Web page edit records

--- START ---

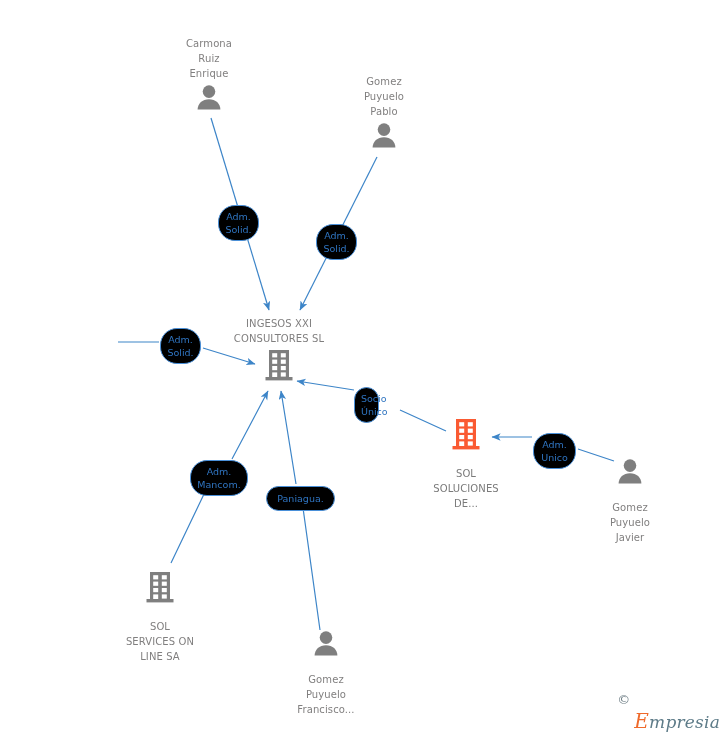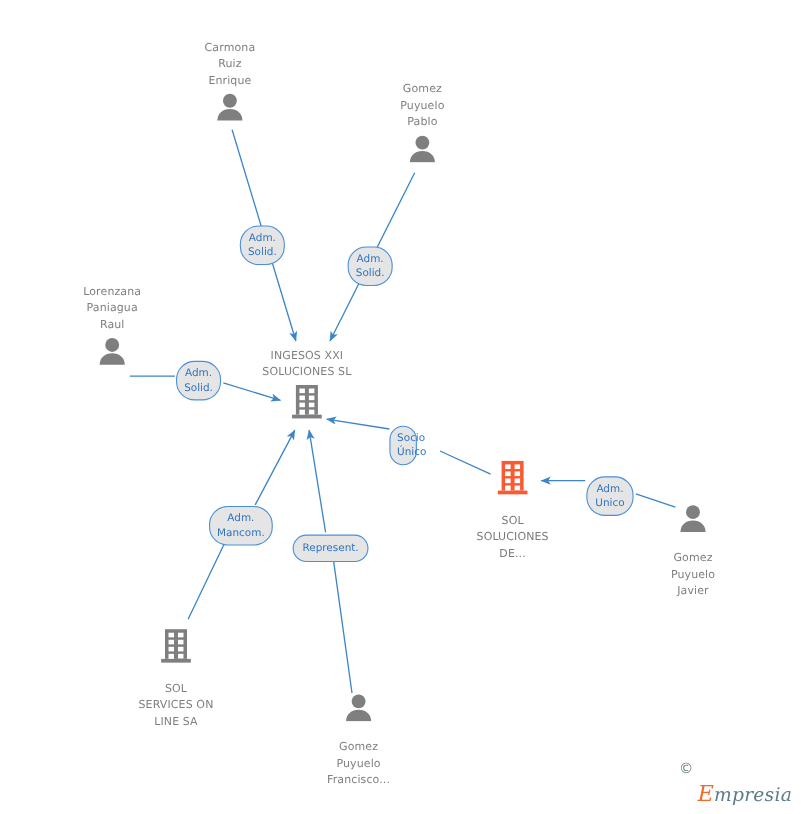--- a/index.html
+++ b/index.html
@@ -48,21 +48,21 @@
     display: block;
     margin: 0 auto;
   }
   .node.label-above .node-label { margin-bottom: 3px; }
   .node.label-below .node-label { margin-top: 16px; }
 
   
   .badge {
     position: absolute;
     z-index: 5;
-    background: #e5e5e5;
+    background: #000000;
     border: 1px solid #4a90d9;
     border-radius: 17px;
     color: #2f74c0;
     font-size: 9.5px;
     line-height: 13px;
     text-align: center;
     padding: 4px 6px;
     white-space: pre-line;
     box-sizing: border-box;
   }
@@ -134,33 +134,24 @@
   <div class="node label-above" style="left:384px; top:74px;">
     <div class="node-label">Gomez
 Puyuelo
 Pablo</div>
     <svg class="node-icon" width="28" height="26" viewBox="0 0 28 26">
       <circle cx="14" cy="7.6" r="6.3" fill="#7f7f7f"></circle>
       <path d="M14 15.2 C20.6 15.2 25.4 19.4 25.4 25.6 L2.6 25.6 C2.6 19.4 7.4 15.2 14 15.2 Z" fill="#7f7f7f"></path>
     </svg>
   </div>
 
-  <div class="node label-above" style="left:102px; top:258px;">
-    <div class="node-label">Lorenzana
-Paniagua
-Raul</div>
-    <svg class="node-icon" width="28" height="26" viewBox="0 0 28 26">
-      <circle cx="14" cy="7.6" r="6.3" fill="#7f7f7f"></circle>
-      <path d="M14 15.2 C20.6 15.2 25.4 19.4 25.4 25.6 L2.6 25.6 C2.6 19.4 7.4 15.2 14 15.2 Z" fill="#7f7f7f"></path>
-    </svg>
-  </div>
 
   <div class="node label-above" style="left:279px; top:316px;">
     <div class="node-label">INGESOS XXI
-SOLUCIONES SL</div>
+CONSULTORES SL</div>
     <svg class="node-icon" width="30" height="32" viewBox="0 0 30 32">
       <rect x="5" y="1" width="20" height="27" fill="#7f7f7f"></rect>
       <rect x="1.5" y="28" width="27" height="3.4" fill="#7f7f7f"></rect>
       <rect x="8.2" y="4.2" width="5" height="4.2" fill="#ffffff"></rect>
       <rect x="16.8" y="4.2" width="5" height="4.2" fill="#ffffff"></rect>
       <rect x="8.2" y="10.6" width="5" height="4.2" fill="#ffffff"></rect>
       <rect x="16.8" y="10.6" width="5" height="4.2" fill="#ffffff"></rect>
       <rect x="8.2" y="17" width="5" height="4.2" fill="#ffffff"></rect>
       <rect x="16.8" y="17" width="5" height="4.2" fill="#ffffff"></rect>
       <rect x="8.2" y="23.4" width="5" height="4.6" fill="#ffffff"></rect>
@@ -235,20 +226,20 @@
 
   <div class="badge" style="left:354px; top:387px; width:25px;">Socio
 Único</div>
 
   <div class="badge" style="left:533px; top:433px; width:43px;">Adm.
 Unico</div>
 
   <div class="badge" style="left:190px; top:460px; width:58px;">Adm.
 Mancom.</div>
 
-  <div class="badge" style="left:266px; top:486px; width:69px; padding:5px 4px;">Represent.</div>
+  <div class="badge" style="left:266px; top:486px; width:69px; padding:5px 4px;">Paniagua.</div>
 
   <div id="watermark">
     <span class="copy">©</span>
     <span class="brand"><span class="cap">E</span><span>mpresia</span></span>
   </div>
 
 </div>
 
 </body></html>

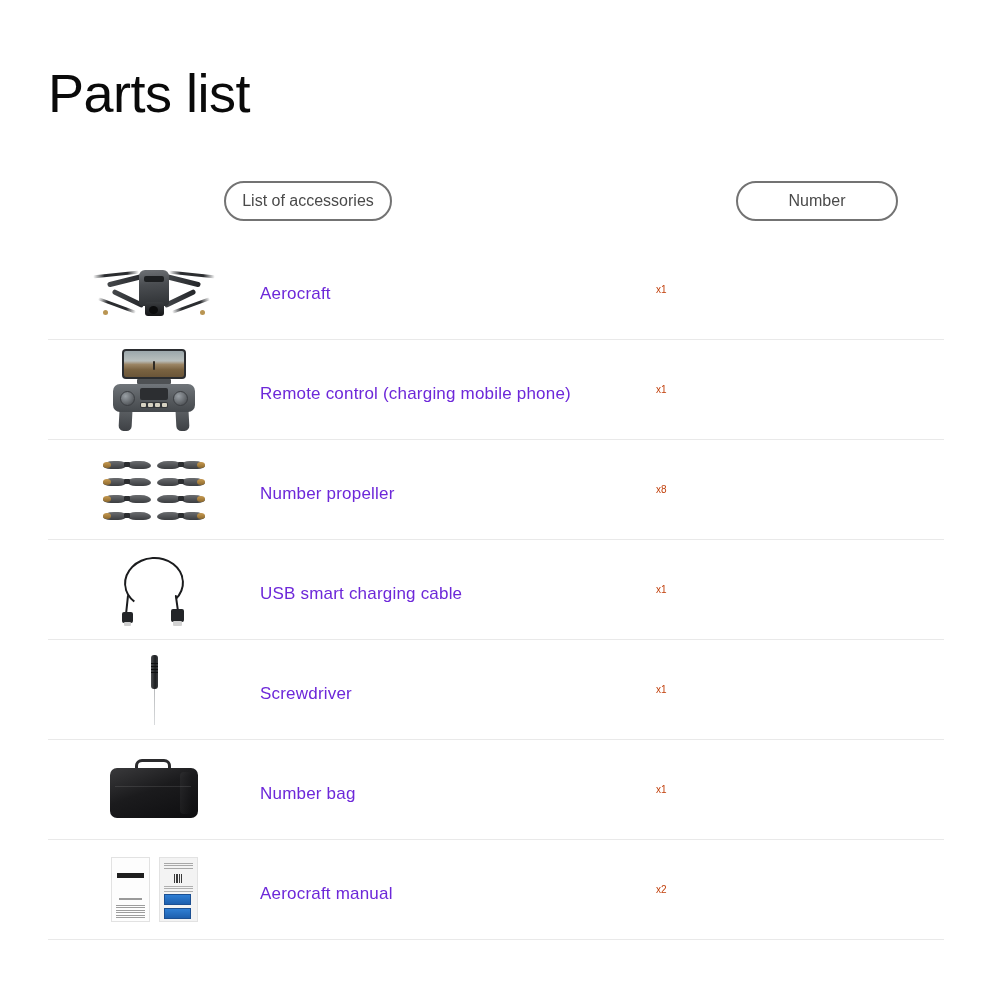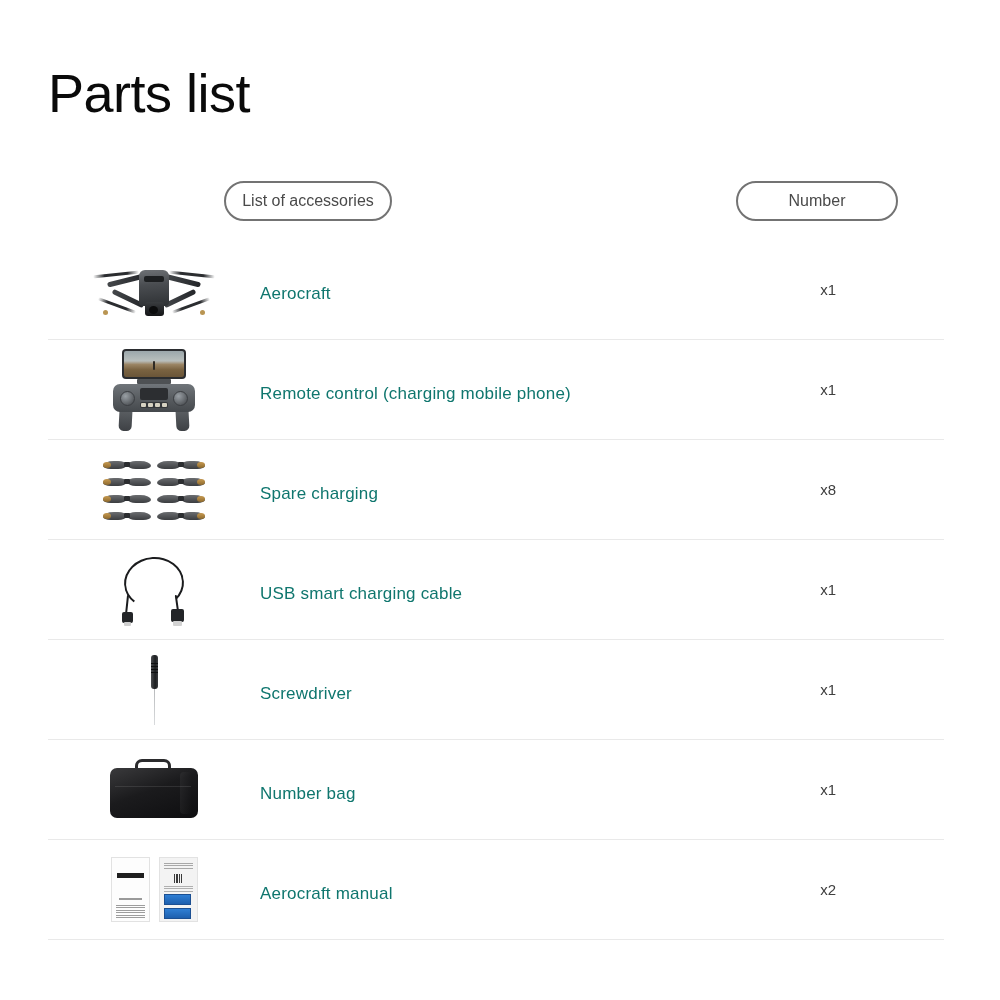--- a/index.html
+++ b/index.html
@@ -82,30 +82,30 @@
   }
   .cell-thumb {
     width: 212px;
     height: 99px;
     position: relative;
     flex: 0 0 212px;
   }
   .cell-label {
     flex: 1 1 auto;
     font-size: 17px;
-    color: #0f766e;
+    color: #6d28d9;
     letter-spacing: 0.2px;
     padding-left: 0px;
     margin-top: 9px;
   }
   .cell-qty {
     flex: 0 0 180px;
-    text-align: right;
-    font-size: 15px;
-    color: #404040;
+    text-align: left;
+    font-size: 10px;
+    color: #c2410c;
     padding-right: 108px;
   }
 
   
   .art {
     position: absolute;
     left: 0; top: 0; right: 0; bottom: 0;
     display: flex;
     align-items: center;
     justify-content: center;
@@ -480,21 +480,21 @@
               </div>
             <div class="blade tr">
                 <div class="b left"></div>
                 <div class="b right"></div>
                 <div class="hub"></div>
                 <div class="tip"></div>
               </div>
           </div>
         </div>
       </div>
-      <div class="cell-label">Spare charging</div>
+      <div class="cell-label">Number propeller</div>
       <div class="cell-qty">x8</div>
     </div>
 
     <div class="part-row">
       <div class="cell-thumb">
         <div class="art">
           <div class="cable">
             <div class="loop"></div>
             <div class="tailL"></div>
               <div class="tailR"></div>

--- END ---

Try it » Write the data above out again exactly, every line of it, and exclude the pictures.

Task result »
--- a/index.html
+++ b/index.html
@@ -48,21 +48,21 @@
     display: block;
     margin: 0 auto;
   }
   .node.label-above .node-label { margin-bottom: 3px; }
   .node.label-below .node-label { margin-top: 16px; }
 
   
   .badge {
     position: absolute;
     z-index: 5;
-    background: #e5e5e5;
+    background: #000000;
     border: 1px solid #4a90d9;
     border-radius: 17px;
     color: #2f74c0;
     font-size: 9.5px;
     line-height: 13px;
     text-align: center;
     padding: 4px 6px;
     white-space: pre-line;
     box-sizing: border-box;
   }
@@ -134,33 +134,24 @@
   <div class="node label-above" style="left:384px; top:74px;">
     <div class="node-label">Gomez
 Puyuelo
 Pablo</div>
     <svg class="node-icon" width="28" height="26" viewBox="0 0 28 26">
       <circle cx="14" cy="7.6" r="6.3" fill="#7f7f7f"></circle>
       <path d="M14 15.2 C20.6 15.2 25.4 19.4 25.4 25.6 L2.6 25.6 C2.6 19.4 7.4 15.2 14 15.2 Z" fill="#7f7f7f"></path>
     </svg>
   </div>
 
-  <div class="node label-above" style="left:102px; top:258px;">
-    <div class="node-label">Lorenzana
-Paniagua
-Raul</div>
-    <svg class="node-icon" width="28" height="26" viewBox="0 0 28 26">
-      <circle cx="14" cy="7.6" r="6.3" fill="#7f7f7f"></circle>
-      <path d="M14 15.2 C20.6 15.2 25.4 19.4 25.4 25.6 L2.6 25.6 C2.6 19.4 7.4 15.2 14 15.2 Z" fill="#7f7f7f"></path>
-    </svg>
-  </div>
 
   <div class="node label-above" style="left:279px; top:316px;">
     <div class="node-label">INGESOS XXI
-SOLUCIONES SL</div>
+CONSULTORES SL</div>
     <svg class="node-icon" width="30" height="32" viewBox="0 0 30 32">
       <rect x="5" y="1" width="20" height="27" fill="#7f7f7f"></rect>
       <rect x="1.5" y="28" width="27" height="3.4" fill="#7f7f7f"></rect>
       <rect x="8.2" y="4.2" width="5" height="4.2" fill="#ffffff"></rect>
       <rect x="16.8" y="4.2" width="5" height="4.2" fill="#ffffff"></rect>
       <rect x="8.2" y="10.6" width="5" height="4.2" fill="#ffffff"></rect>
       <rect x="16.8" y="10.6" width="5" height="4.2" fill="#ffffff"></rect>
       <rect x="8.2" y="17" width="5" height="4.2" fill="#ffffff"></rect>
       <rect x="16.8" y="17" width="5" height="4.2" fill="#ffffff"></rect>
       <rect x="8.2" y="23.4" width="5" height="4.6" fill="#ffffff"></rect>
@@ -235,20 +226,20 @@
 
   <div class="badge" style="left:354px; top:387px; width:25px;">Socio
 Único</div>
 
   <div class="badge" style="left:533px; top:433px; width:43px;">Adm.
 Unico</div>
 
   <div class="badge" style="left:190px; top:460px; width:58px;">Adm.
 Mancom.</div>
 
-  <div class="badge" style="left:266px; top:486px; width:69px; padding:5px 4px;">Represent.</div>
+  <div class="badge" style="left:266px; top:486px; width:69px; padding:5px 4px;">Paniagua.</div>
 
   <div id="watermark">
     <span class="copy">©</span>
     <span class="brand"><span class="cap">E</span><span>mpresia</span></span>
   </div>
 
 </div>
 
 </body></html>

--- a/index.html
+++ b/index.html
@@ -82,30 +82,30 @@
   }
   .cell-thumb {
     width: 212px;
     height: 99px;
     position: relative;
     flex: 0 0 212px;
   }
   .cell-label {
     flex: 1 1 auto;
     font-size: 17px;
-    color: #0f766e;
+    color: #6d28d9;
     letter-spacing: 0.2px;
     padding-left: 0px;
     margin-top: 9px;
   }
   .cell-qty {
     flex: 0 0 180px;
-    text-align: right;
-    font-size: 15px;
-    color: #404040;
+    text-align: left;
+    font-size: 10px;
+    color: #c2410c;
     padding-right: 108px;
   }
 
   
   .art {
     position: absolute;
     left: 0; top: 0; right: 0; bottom: 0;
     display: flex;
     align-items: center;
     justify-content: center;
@@ -480,21 +480,21 @@
               </div>
             <div class="blade tr">
                 <div class="b left"></div>
                 <div class="b right"></div>
                 <div class="hub"></div>
                 <div class="tip"></div>
               </div>
           </div>
         </div>
       </div>
-      <div class="cell-label">Spare charging</div>
+      <div class="cell-label">Number propeller</div>
       <div class="cell-qty">x8</div>
     </div>
 
     <div class="part-row">
       <div class="cell-thumb">
         <div class="art">
           <div class="cable">
             <div class="loop"></div>
             <div class="tailL"></div>
               <div class="tailR"></div>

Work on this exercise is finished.